### TASK
Show all the lines in the data below that include the word "left".

--- --- ---

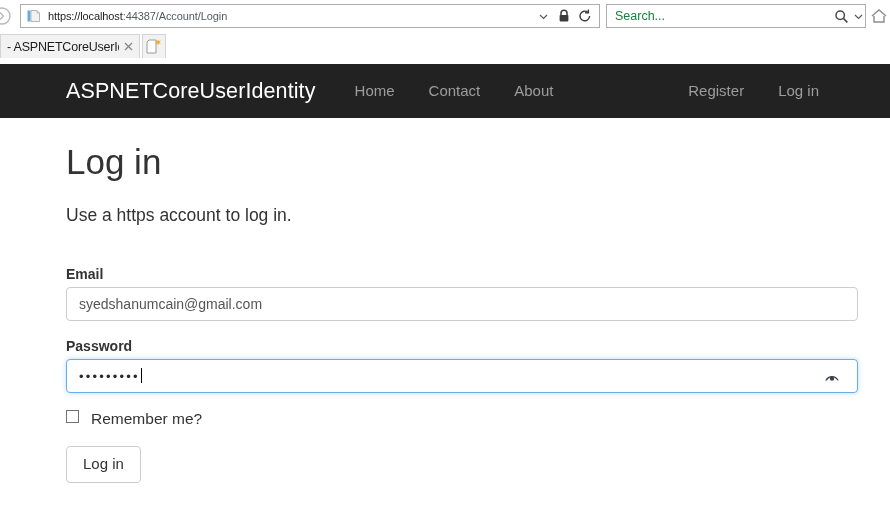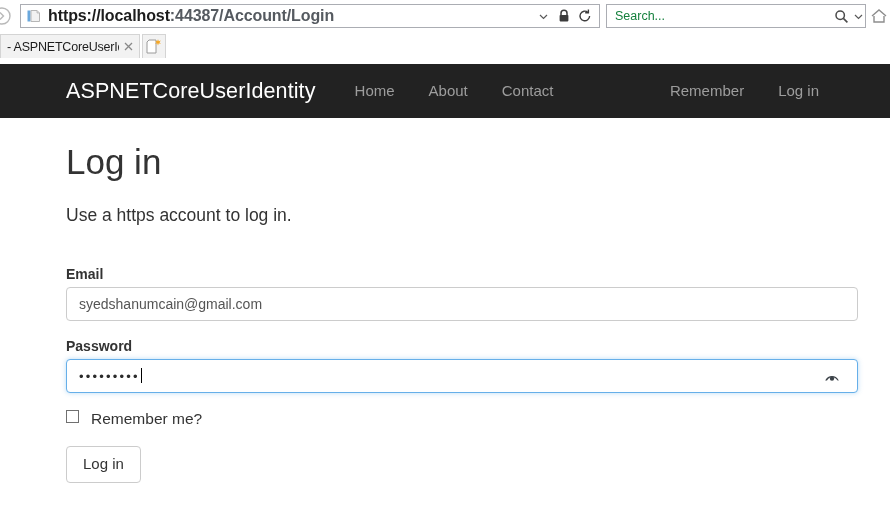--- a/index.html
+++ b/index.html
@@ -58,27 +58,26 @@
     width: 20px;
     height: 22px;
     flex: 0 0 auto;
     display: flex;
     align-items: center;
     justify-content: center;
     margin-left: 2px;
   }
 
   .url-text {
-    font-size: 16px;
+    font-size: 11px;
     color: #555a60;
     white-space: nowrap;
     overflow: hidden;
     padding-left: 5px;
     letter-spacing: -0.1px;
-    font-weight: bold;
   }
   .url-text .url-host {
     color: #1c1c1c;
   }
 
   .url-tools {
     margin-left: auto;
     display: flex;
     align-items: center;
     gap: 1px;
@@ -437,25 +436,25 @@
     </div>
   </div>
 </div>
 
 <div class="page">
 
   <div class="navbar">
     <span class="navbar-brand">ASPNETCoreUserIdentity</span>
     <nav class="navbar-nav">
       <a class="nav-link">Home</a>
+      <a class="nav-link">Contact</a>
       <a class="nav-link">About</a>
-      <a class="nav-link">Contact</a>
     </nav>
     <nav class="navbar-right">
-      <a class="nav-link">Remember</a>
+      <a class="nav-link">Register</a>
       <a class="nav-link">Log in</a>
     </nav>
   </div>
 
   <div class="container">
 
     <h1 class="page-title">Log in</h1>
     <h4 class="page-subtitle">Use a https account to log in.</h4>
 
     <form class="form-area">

--- --- ---

### ANSWER SECTION
     margin-left: 2px;
     padding-left: 5px;
     margin-left: auto;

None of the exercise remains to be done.